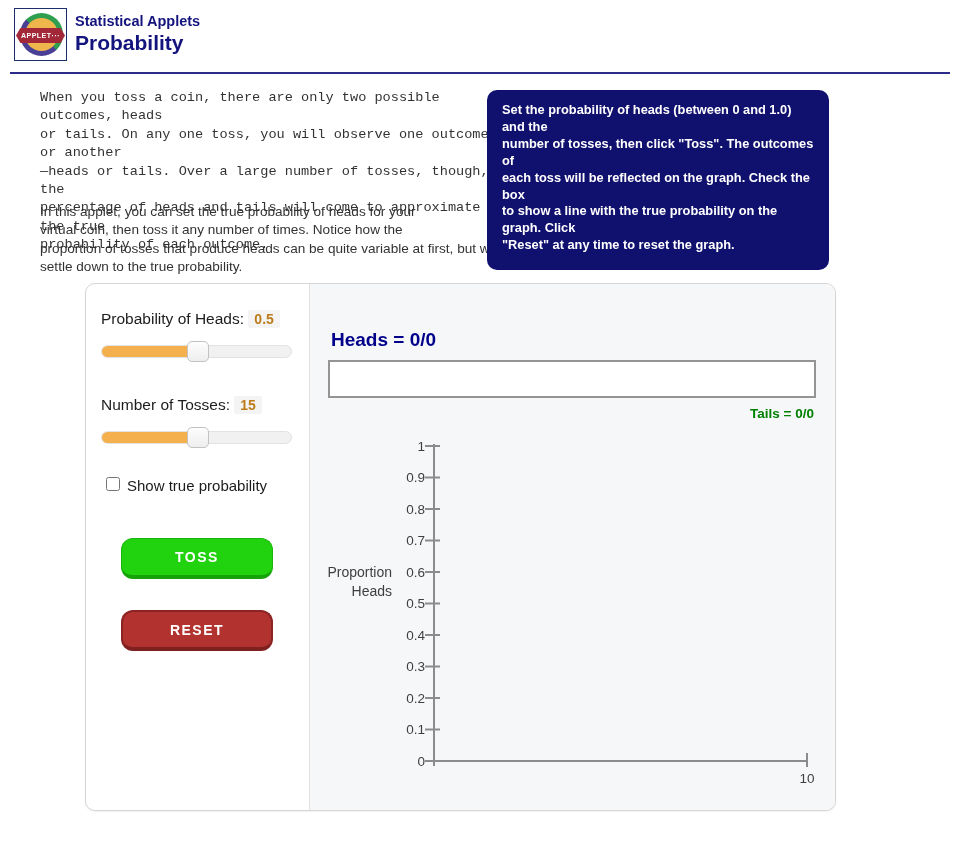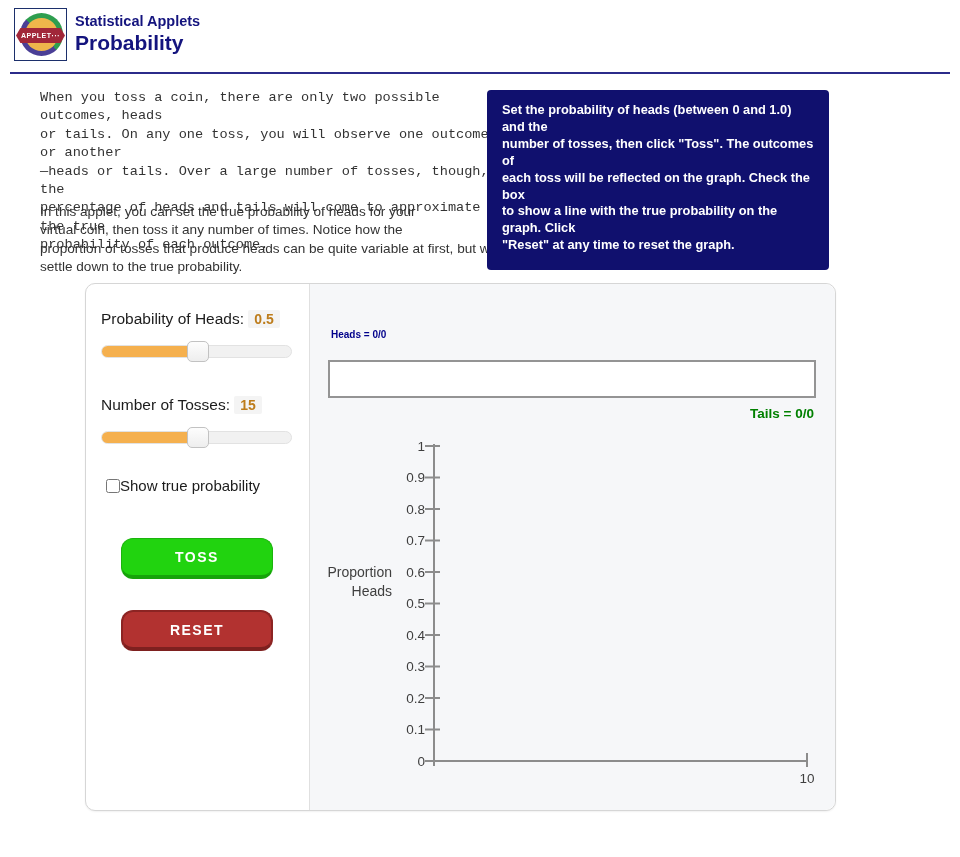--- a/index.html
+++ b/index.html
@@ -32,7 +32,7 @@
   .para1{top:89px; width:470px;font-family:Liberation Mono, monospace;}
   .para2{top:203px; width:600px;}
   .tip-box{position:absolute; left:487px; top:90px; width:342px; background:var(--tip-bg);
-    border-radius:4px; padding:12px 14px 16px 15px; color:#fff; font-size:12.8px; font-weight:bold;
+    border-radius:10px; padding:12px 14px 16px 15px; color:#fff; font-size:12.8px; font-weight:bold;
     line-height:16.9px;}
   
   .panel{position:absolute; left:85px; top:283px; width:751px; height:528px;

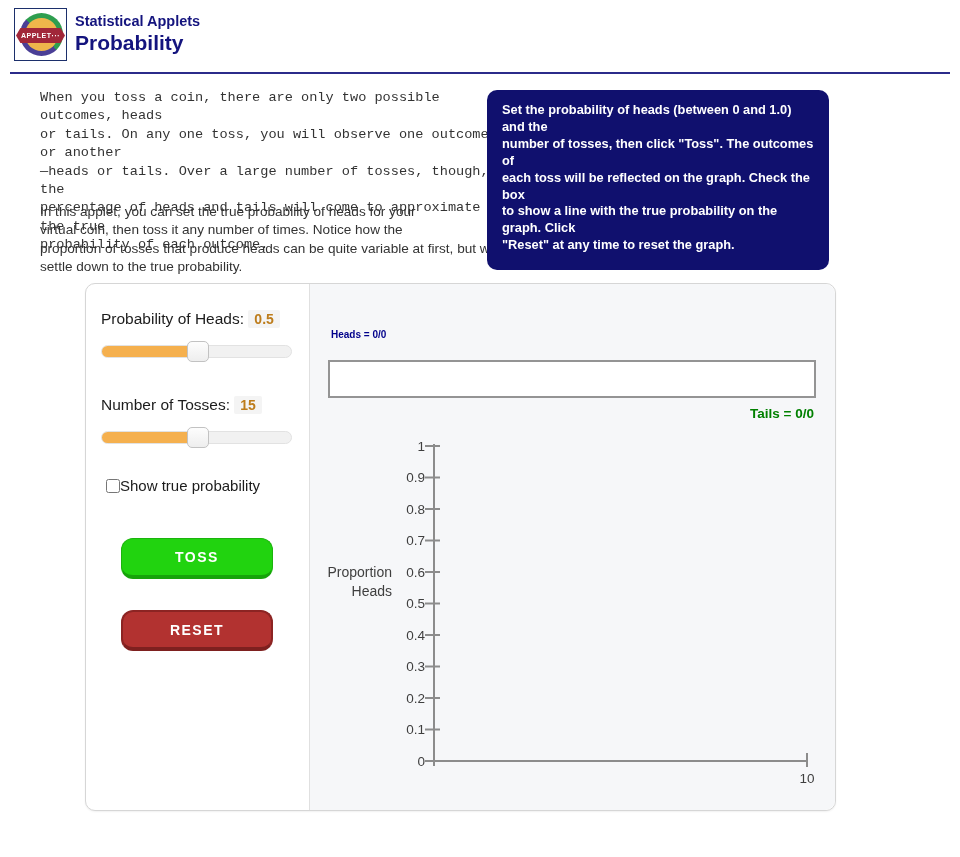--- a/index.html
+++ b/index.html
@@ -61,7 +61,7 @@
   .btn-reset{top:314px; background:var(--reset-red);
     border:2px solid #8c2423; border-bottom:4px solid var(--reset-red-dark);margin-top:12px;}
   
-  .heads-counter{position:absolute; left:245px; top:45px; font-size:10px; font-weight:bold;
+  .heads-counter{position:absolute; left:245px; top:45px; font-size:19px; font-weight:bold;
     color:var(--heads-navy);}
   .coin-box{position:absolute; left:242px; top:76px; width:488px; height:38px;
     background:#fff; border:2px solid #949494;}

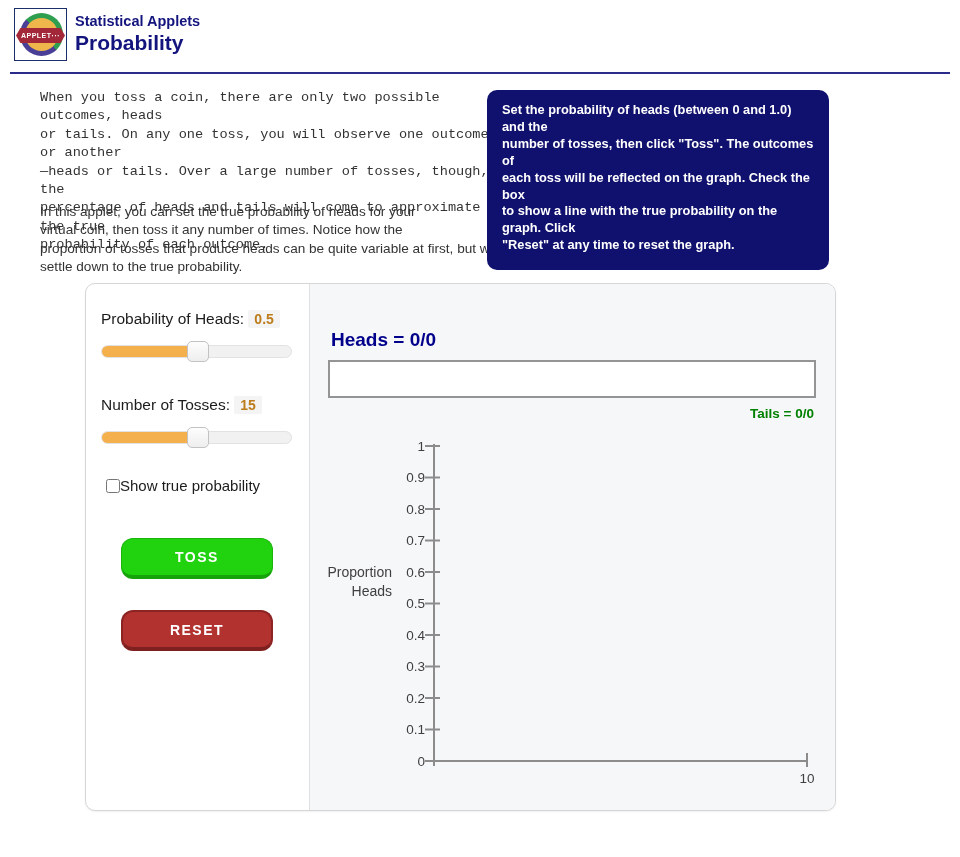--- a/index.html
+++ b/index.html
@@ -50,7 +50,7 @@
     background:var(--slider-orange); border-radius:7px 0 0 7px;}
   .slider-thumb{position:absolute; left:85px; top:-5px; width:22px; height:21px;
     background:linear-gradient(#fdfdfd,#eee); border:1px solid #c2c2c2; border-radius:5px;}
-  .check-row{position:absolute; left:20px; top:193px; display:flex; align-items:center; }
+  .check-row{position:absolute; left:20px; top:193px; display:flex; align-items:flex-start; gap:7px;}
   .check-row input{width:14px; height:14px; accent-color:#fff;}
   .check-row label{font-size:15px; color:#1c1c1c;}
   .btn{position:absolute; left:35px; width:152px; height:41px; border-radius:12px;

# # # # #

TRY IT:
Every record above must be given again exactly; drop the pictures.

COMPLETED EXERCISE:
--- a/index.html
+++ b/index.html
@@ -32,7 +32,7 @@
   .para1{top:89px; width:470px;font-family:Liberation Mono, monospace;}
   .para2{top:203px; width:600px;}
   .tip-box{position:absolute; left:487px; top:90px; width:342px; background:var(--tip-bg);
-    border-radius:4px; padding:12px 14px 16px 15px; color:#fff; font-size:12.8px; font-weight:bold;
+    border-radius:10px; padding:12px 14px 16px 15px; color:#fff; font-size:12.8px; font-weight:bold;
     line-height:16.9px;}
   
   .panel{position:absolute; left:85px; top:283px; width:751px; height:528px;

--- a/index.html
+++ b/index.html
@@ -61,7 +61,7 @@
   .btn-reset{top:314px; background:var(--reset-red);
     border:2px solid #8c2423; border-bottom:4px solid var(--reset-red-dark);margin-top:12px;}
   
-  .heads-counter{position:absolute; left:245px; top:45px; font-size:10px; font-weight:bold;
+  .heads-counter{position:absolute; left:245px; top:45px; font-size:19px; font-weight:bold;
     color:var(--heads-navy);}
   .coin-box{position:absolute; left:242px; top:76px; width:488px; height:38px;
     background:#fff; border:2px solid #949494;}

--- a/index.html
+++ b/index.html
@@ -50,7 +50,7 @@
     background:var(--slider-orange); border-radius:7px 0 0 7px;}
   .slider-thumb{position:absolute; left:85px; top:-5px; width:22px; height:21px;
     background:linear-gradient(#fdfdfd,#eee); border:1px solid #c2c2c2; border-radius:5px;}
-  .check-row{position:absolute; left:20px; top:193px; display:flex; align-items:center; }
+  .check-row{position:absolute; left:20px; top:193px; display:flex; align-items:flex-start; gap:7px;}
   .check-row input{width:14px; height:14px; accent-color:#fff;}
   .check-row label{font-size:15px; color:#1c1c1c;}
   .btn{position:absolute; left:35px; width:152px; height:41px; border-radius:12px;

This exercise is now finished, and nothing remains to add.